> [Your instructions] From the records below, output exactly the lines running from the line containing "3. Example of" through the line containing "game_sessions_status_valid, INDEX game_sessions_status_idx", and no others.

== Segment start ==

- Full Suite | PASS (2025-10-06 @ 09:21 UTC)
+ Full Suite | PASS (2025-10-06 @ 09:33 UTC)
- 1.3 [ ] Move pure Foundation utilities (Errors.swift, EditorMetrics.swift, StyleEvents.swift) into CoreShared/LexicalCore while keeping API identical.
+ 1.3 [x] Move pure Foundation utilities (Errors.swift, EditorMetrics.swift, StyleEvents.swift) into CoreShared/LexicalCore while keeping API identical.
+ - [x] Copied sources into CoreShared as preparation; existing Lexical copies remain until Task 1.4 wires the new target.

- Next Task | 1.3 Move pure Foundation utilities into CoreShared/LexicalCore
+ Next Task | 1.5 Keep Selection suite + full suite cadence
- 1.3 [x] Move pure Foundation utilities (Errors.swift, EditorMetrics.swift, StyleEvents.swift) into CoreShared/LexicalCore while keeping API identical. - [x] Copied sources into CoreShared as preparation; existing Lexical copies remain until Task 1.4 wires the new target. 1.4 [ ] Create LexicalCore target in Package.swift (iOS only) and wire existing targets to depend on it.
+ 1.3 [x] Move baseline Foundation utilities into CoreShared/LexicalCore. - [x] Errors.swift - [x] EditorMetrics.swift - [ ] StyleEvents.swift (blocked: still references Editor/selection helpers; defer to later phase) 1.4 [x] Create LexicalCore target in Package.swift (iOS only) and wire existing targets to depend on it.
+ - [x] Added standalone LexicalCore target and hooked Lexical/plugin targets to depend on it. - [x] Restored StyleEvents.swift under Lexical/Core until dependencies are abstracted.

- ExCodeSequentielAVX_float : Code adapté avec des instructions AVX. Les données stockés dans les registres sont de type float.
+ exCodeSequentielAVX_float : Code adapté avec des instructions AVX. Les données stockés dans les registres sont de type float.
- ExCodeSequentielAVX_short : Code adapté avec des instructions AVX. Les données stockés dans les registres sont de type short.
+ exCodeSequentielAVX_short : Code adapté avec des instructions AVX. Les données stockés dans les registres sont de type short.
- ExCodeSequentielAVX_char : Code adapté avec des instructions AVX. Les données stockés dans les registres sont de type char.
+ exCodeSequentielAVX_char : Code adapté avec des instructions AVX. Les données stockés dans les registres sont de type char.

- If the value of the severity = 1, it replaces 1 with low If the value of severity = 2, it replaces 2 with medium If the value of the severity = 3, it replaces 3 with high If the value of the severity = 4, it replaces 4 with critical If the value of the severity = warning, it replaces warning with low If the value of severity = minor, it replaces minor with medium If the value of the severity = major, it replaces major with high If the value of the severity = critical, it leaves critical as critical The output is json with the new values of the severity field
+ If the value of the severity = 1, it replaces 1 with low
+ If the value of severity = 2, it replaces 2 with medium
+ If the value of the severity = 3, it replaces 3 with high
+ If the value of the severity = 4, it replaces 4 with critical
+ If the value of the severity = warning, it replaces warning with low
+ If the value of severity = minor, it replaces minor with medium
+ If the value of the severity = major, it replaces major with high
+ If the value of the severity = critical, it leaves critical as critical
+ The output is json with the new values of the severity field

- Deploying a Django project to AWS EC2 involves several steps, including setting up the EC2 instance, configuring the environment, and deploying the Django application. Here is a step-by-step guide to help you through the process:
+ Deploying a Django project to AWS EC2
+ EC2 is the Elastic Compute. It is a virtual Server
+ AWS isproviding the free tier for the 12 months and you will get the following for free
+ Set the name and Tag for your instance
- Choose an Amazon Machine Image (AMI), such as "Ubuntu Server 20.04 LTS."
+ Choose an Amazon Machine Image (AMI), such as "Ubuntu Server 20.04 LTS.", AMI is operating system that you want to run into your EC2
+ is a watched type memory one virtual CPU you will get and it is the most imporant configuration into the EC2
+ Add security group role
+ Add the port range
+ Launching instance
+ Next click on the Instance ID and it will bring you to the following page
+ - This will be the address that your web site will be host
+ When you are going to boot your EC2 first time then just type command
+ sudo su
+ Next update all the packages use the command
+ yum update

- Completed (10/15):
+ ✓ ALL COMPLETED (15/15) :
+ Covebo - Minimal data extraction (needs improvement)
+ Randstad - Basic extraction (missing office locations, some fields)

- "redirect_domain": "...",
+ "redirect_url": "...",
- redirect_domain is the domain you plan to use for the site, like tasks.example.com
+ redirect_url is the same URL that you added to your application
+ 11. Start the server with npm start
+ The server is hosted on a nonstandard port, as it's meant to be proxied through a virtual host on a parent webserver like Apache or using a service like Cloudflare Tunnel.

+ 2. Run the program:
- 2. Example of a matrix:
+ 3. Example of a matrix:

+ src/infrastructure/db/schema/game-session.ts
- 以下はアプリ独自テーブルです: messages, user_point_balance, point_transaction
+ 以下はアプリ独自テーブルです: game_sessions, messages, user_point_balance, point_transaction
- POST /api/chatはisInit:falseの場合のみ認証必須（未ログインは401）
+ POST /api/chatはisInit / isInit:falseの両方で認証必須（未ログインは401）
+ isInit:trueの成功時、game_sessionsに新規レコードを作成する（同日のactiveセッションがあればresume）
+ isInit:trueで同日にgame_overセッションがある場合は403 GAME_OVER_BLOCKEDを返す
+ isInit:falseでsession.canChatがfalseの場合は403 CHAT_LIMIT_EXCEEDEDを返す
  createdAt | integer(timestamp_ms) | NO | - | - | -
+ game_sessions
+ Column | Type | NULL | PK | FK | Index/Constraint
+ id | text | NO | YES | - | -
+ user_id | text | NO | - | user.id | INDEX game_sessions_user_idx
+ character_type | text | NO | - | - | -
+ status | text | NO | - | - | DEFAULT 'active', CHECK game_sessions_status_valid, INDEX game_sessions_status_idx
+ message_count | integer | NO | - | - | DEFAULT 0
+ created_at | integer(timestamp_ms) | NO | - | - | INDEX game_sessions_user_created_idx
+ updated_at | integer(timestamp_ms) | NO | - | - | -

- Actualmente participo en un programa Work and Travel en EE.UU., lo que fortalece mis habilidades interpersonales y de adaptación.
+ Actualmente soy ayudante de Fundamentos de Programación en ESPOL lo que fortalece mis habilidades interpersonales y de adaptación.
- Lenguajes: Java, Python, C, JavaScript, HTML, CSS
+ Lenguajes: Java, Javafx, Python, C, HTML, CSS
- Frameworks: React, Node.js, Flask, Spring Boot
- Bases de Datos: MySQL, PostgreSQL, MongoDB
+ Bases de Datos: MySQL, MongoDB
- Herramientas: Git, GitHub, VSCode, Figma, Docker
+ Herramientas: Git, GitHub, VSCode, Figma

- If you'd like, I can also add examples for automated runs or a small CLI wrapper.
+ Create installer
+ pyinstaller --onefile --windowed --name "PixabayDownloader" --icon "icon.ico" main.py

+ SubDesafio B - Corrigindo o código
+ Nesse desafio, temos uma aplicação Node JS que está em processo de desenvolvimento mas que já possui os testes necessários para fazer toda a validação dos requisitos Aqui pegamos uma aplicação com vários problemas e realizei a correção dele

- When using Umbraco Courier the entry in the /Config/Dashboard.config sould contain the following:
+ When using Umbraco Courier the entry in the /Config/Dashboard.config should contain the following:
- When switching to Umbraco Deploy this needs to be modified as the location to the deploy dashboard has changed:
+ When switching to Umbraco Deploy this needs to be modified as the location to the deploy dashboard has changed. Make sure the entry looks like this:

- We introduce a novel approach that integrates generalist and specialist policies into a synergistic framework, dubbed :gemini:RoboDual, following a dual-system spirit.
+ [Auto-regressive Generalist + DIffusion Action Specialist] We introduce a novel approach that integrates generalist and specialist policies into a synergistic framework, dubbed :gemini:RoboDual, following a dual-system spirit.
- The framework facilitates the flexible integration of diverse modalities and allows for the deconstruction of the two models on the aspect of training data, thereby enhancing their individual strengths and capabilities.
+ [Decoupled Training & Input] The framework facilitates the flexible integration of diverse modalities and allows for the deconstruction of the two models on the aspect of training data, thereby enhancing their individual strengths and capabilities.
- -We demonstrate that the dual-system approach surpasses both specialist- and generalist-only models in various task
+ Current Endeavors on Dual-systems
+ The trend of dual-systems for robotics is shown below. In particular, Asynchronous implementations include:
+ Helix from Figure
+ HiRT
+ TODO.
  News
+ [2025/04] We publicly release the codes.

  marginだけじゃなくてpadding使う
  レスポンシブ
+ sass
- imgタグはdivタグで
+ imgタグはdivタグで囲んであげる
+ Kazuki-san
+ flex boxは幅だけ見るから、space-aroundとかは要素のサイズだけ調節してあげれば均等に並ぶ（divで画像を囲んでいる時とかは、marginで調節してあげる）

== Segment end ==

> [Answer to this problem]
+ 3. Example of a matrix:

+ src/infrastructure/db/schema/game-session.ts
- 以下はアプリ独自テーブルです: messages, user_point_balance, point_transaction
+ 以下はアプリ独自テーブルです: game_sessions, messages, user_point_balance, point_transaction
- POST /api/chatはisInit:falseの場合のみ認証必須（未ログインは401）
+ POST /api/chatはisInit / isInit:falseの両方で認証必須（未ログインは401）
+ isInit:trueの成功時、game_sessionsに新規レコードを作成する（同日のactiveセッションがあればresume）
+ isInit:trueで同日にgame_overセッションがある場合は403 GAME_OVER_BLOCKEDを返す
+ isInit:falseでsession.canChatがfalseの場合は403 CHAT_LIMIT_EXCEEDEDを返す
  createdAt | integer(timestamp_ms) | NO | - | - | -
+ game_sessions
+ Column | Type | NULL | PK | FK | Index/Constraint
+ id | text | NO | YES | - | -
+ user_id | text | NO | - | user.id | INDEX game_sessions_user_idx
+ character_type | text | NO | - | - | -
+ status | text | NO | - | - | DEFAULT 'active', CHECK game_sessions_status_valid, INDEX game_sessions_status_idx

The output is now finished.